If you believe his premise -- which a lot of folks seem to -- losing a chunk of the gay (and gay-friendly) population is a serious issue for a successful startup-y environment.


Why do sentences that start with "I'm all for gay rights, but..." make me feel all skeevy?


Some of my best friends start there sentences with "I'm all for gay rights, but...", but...


I was talking to my wife this morning about this discussion, and the notion that having one of each sex as parents being important. She's got (among other degrees and years of relevant experience) a Masters in this from Harvard.

It turns out that the literature about child development finds that much more important than "one of each" parent is having multiple available adult figures around that a kid feels comfortable talking to.

This is for at least three reasons:

1. The kid can get multiple viewpoints.

2. The kid, during adolescence goes through the process of distancing themselves from their parents and during that time needs other sources of adult guidance.

3. The kid can compartmentalize what they talk to different adults about (one about sex, one about drugs, hopefully me about rock and roll.)

Lacking that, a kid will get information from other kids. That's a dangerous road.


Unfortunately for those of us without American citizenship, or with spouses of the same-sex who are non-citizens, at the federal level the country refuses to recognize same-sex marriages for the purposes of immigration. In other words, our families are not given the same rights to be here. People in such a situation are given no respite through Massachusetts, though they are able to move to, for example Canada (which has much simpler immigration policies for skilled workers).


Equal rights? sure. But is it really that much of a big deal to just call it something other than 'marriage'?


The way to phrase your suggestion: marriage is a cultural institution, not civic. There shouldn't be laws about cultural institutions.

People should just do whatever they want.

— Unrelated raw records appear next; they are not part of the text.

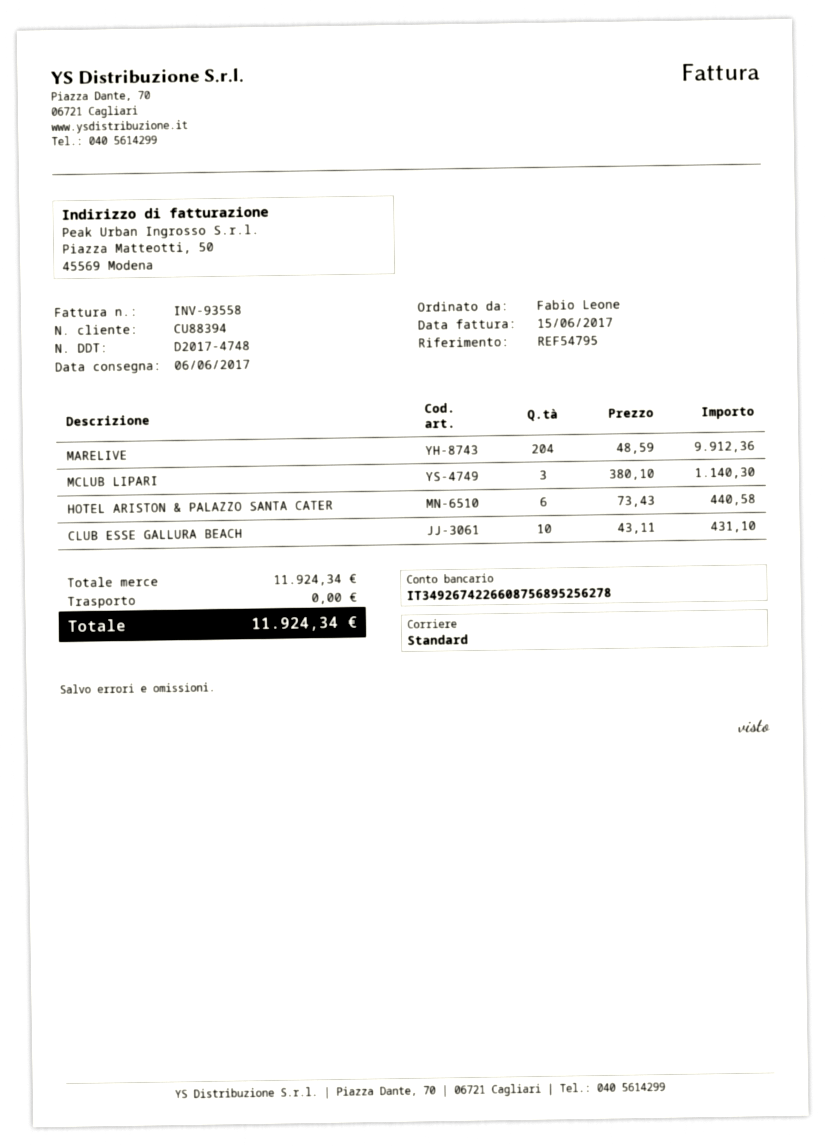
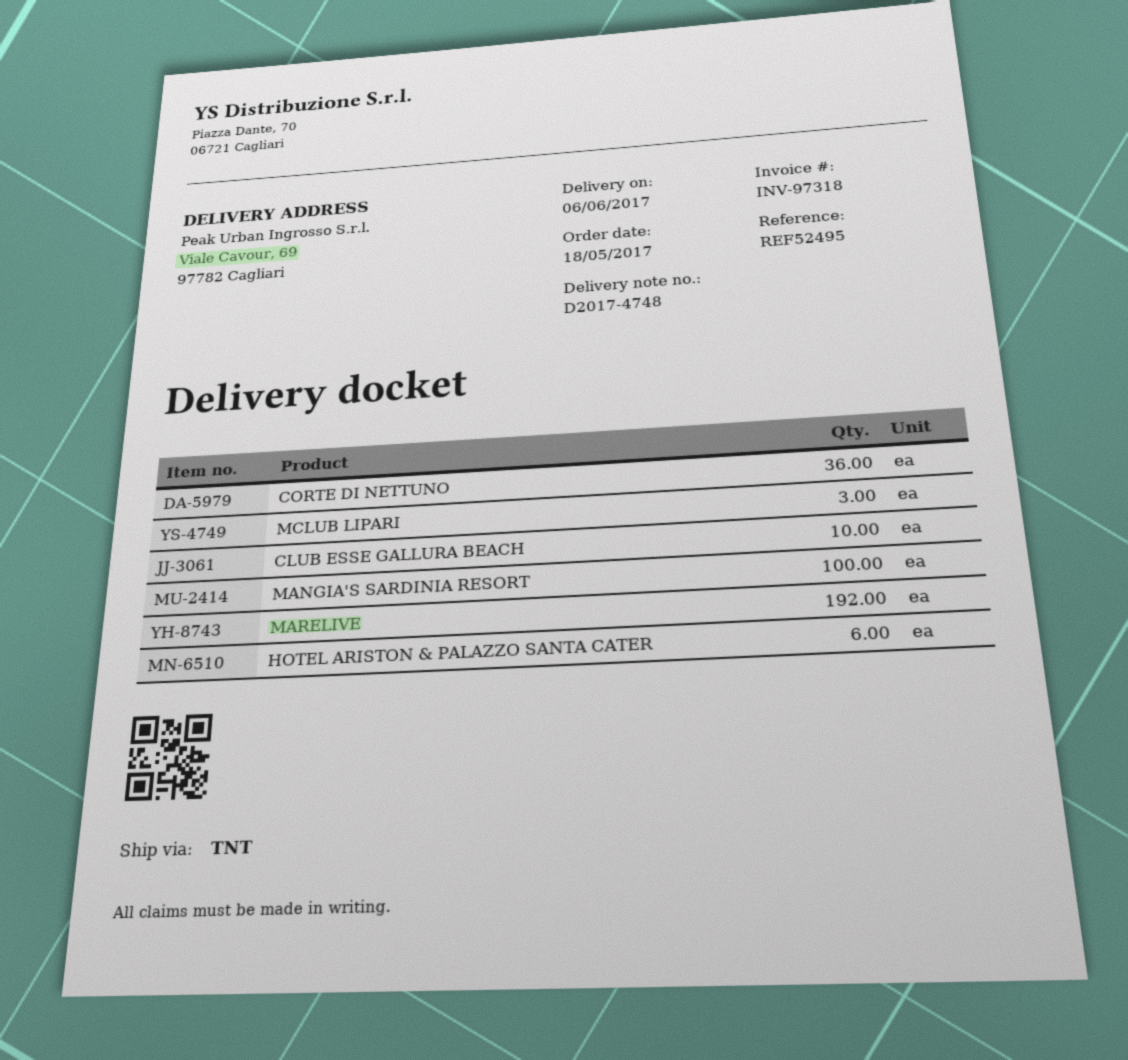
invoice number: INV-93558 -> INV-97318
reference: REF54795 -> REF52495
shipping method: standard -> TNT
MARELIVE: 204 -> 192
CORTE DI NETTUNO: none -> 36
MANGIA'S SARDINIA RESORT: none -> 100

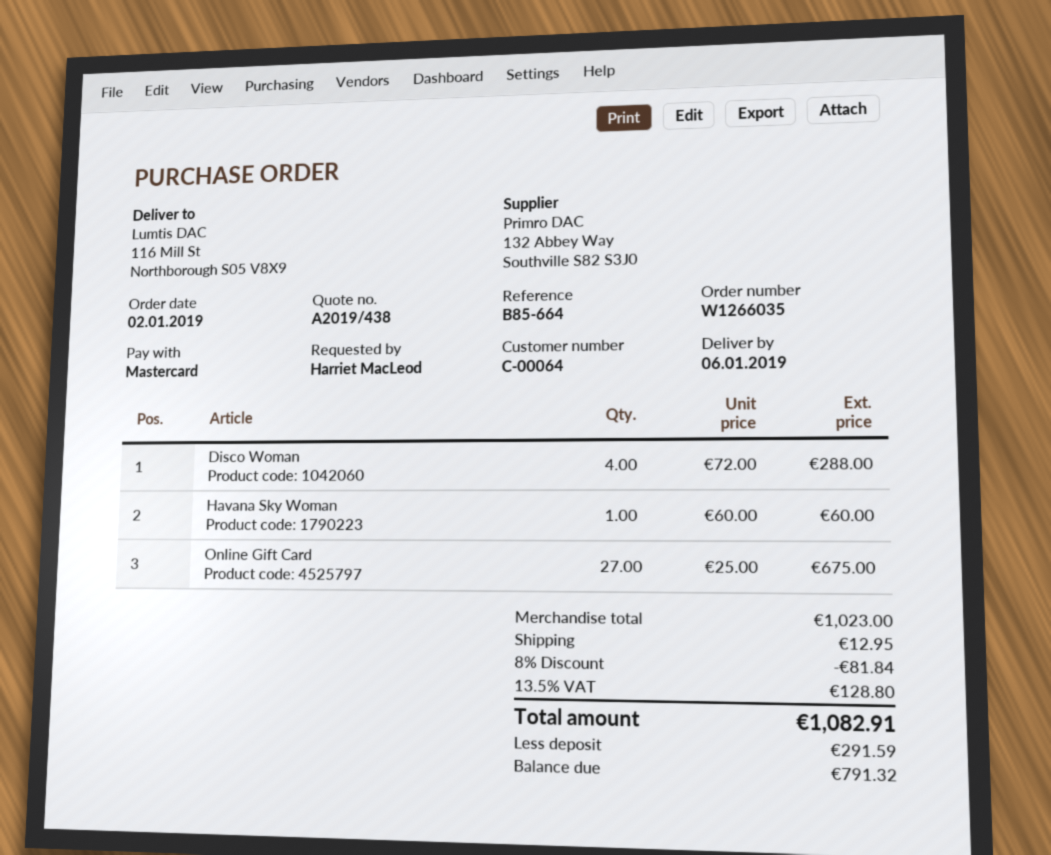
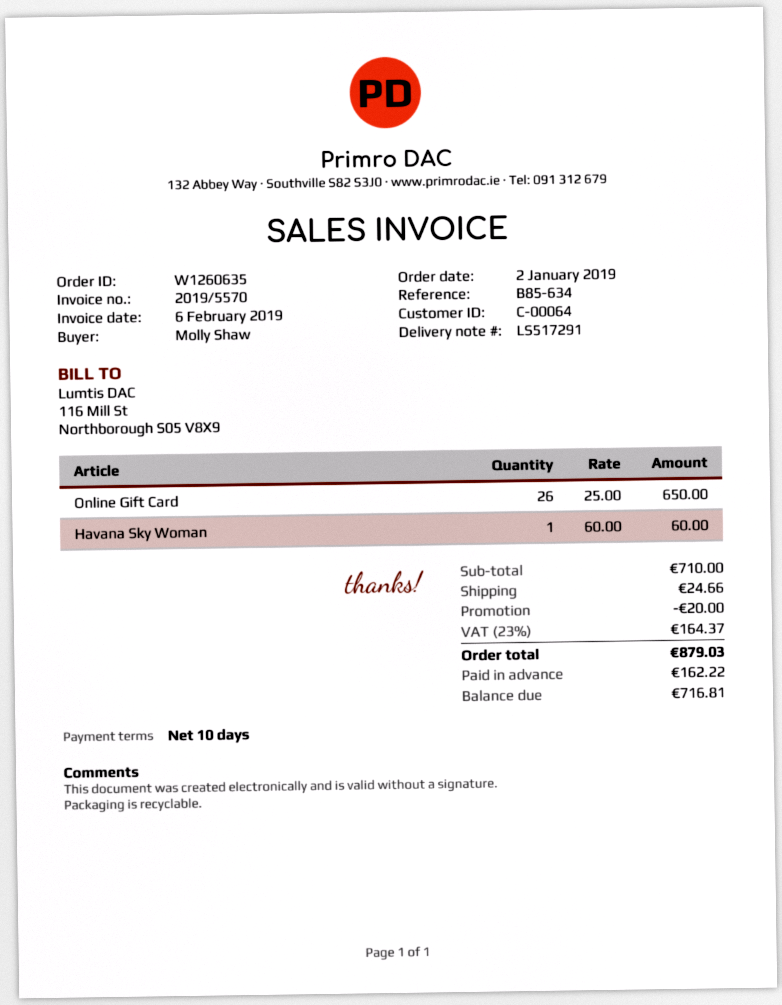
order number: W1266035 -> W1260635
reference: B85-664 -> B85-634
ordered by: Harriet MacLeod -> Molly Shaw
Disco Woman: 4 x 72.00 = 288.00 -> none
Online Gift Card: 27 x 25.00 = 675.00 -> 26 x 25.00 = 650.00
subtotal: 1023.00 -> 710.00
discount: 81.84 -> 20.00
shipping: 12.95 -> 24.66
tax: 13.5% = 128.80 -> 23% = 164.37
total: 1082.91 -> 879.03
deposit: 291.59 -> 162.22
balance: 791.32 -> 716.81

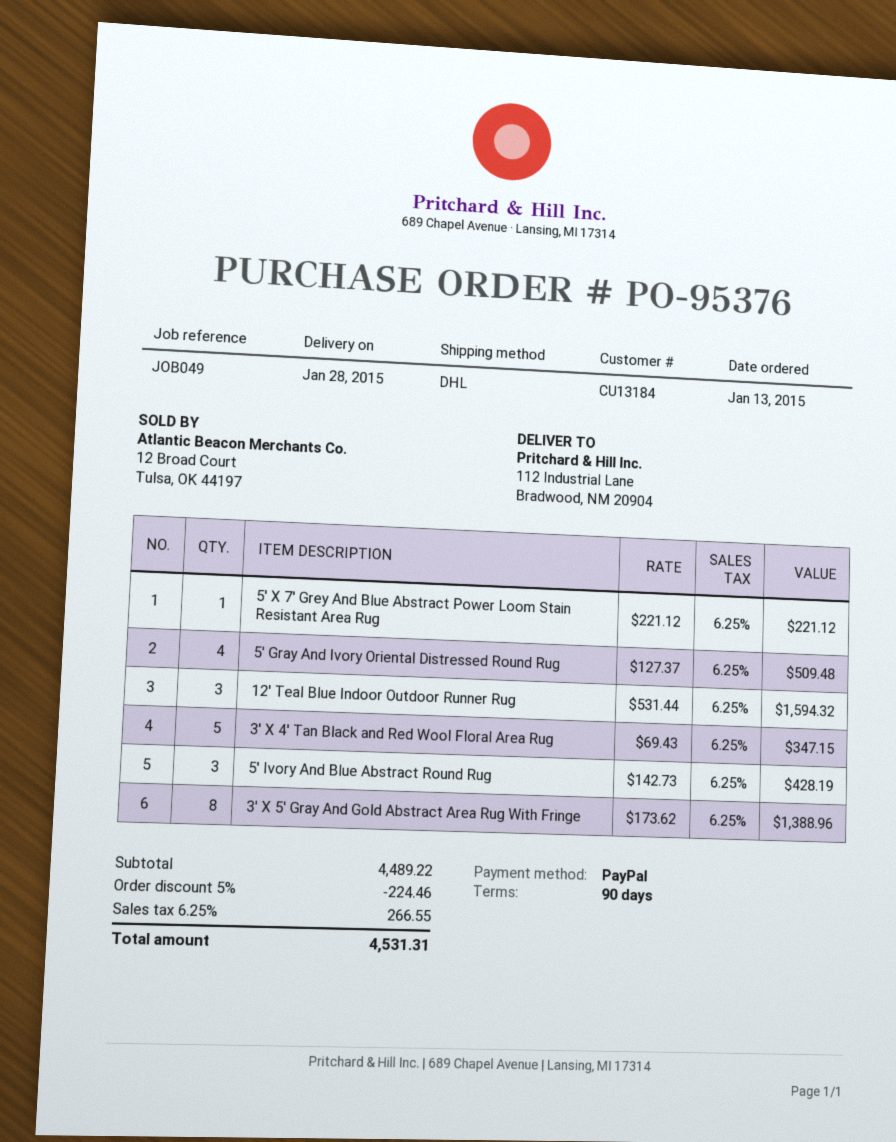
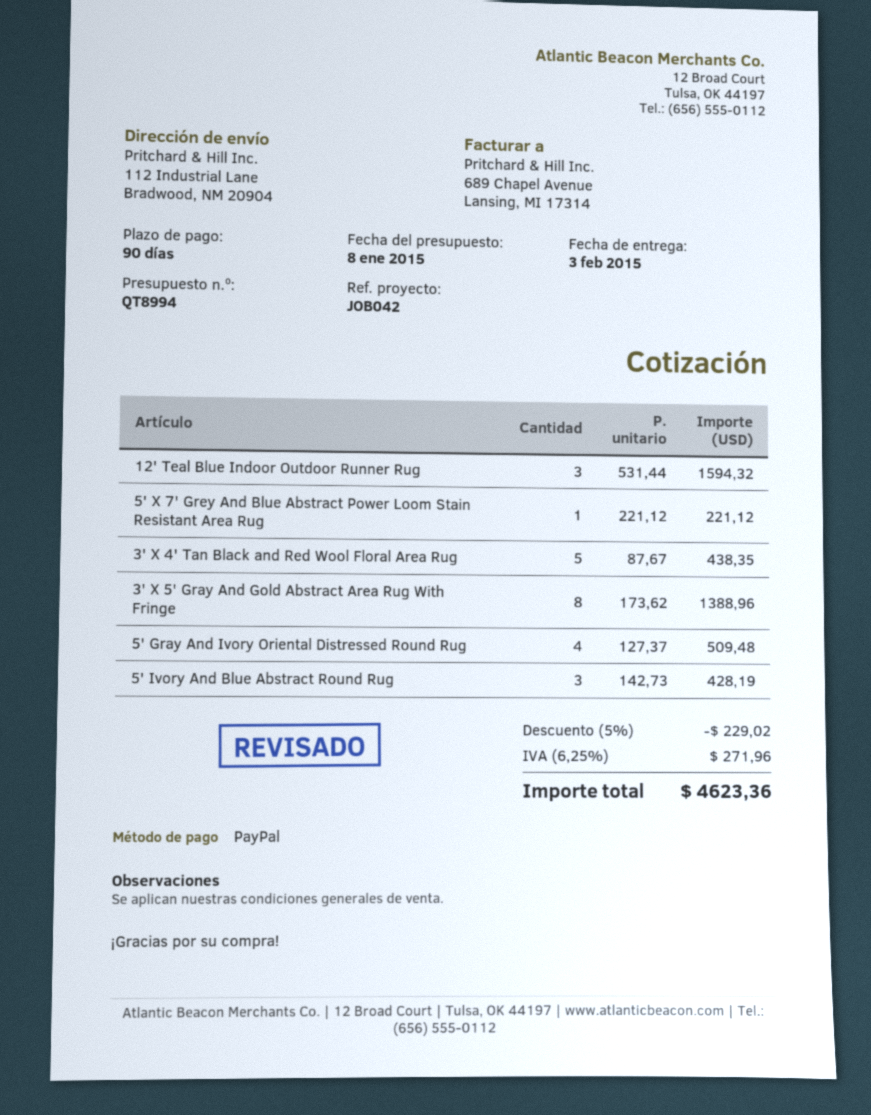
delivery date: 2015-01-28 -> 2015-02-03
reference: JOB049 -> JOB042
3' X 4' Tan Black and Red Wool Floral Area Rug: 5 x 69.43 = 347.15 -> 5 x 87.67 = 438.35
discount: 5% = 224.46 -> 5% = 229.02
tax: 6.25% = 266.55 -> 6.25% = 271.96
total: 4531.31 -> 4623.36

Yeah it's all well and good to say you should be able to do what you want, but you have to take responsibility for society as a whole. Is poligamy valid in law? not here and rightly so I'd say. Also, it's just not very nice to hijack words.

It's like people who call HTML a programming language.


What's wrong with poligamy? I am all for protecting the young, but WTF do you care what three forty year old people do in their own home?


Sorry perhaps I should have been clearer. I think there is something wrong about "marrying" multiple people at the same time. What you want to do in your own home is up to you.


I guess I'm not seeing what impact marriage has on society as a whole - can you elaborate?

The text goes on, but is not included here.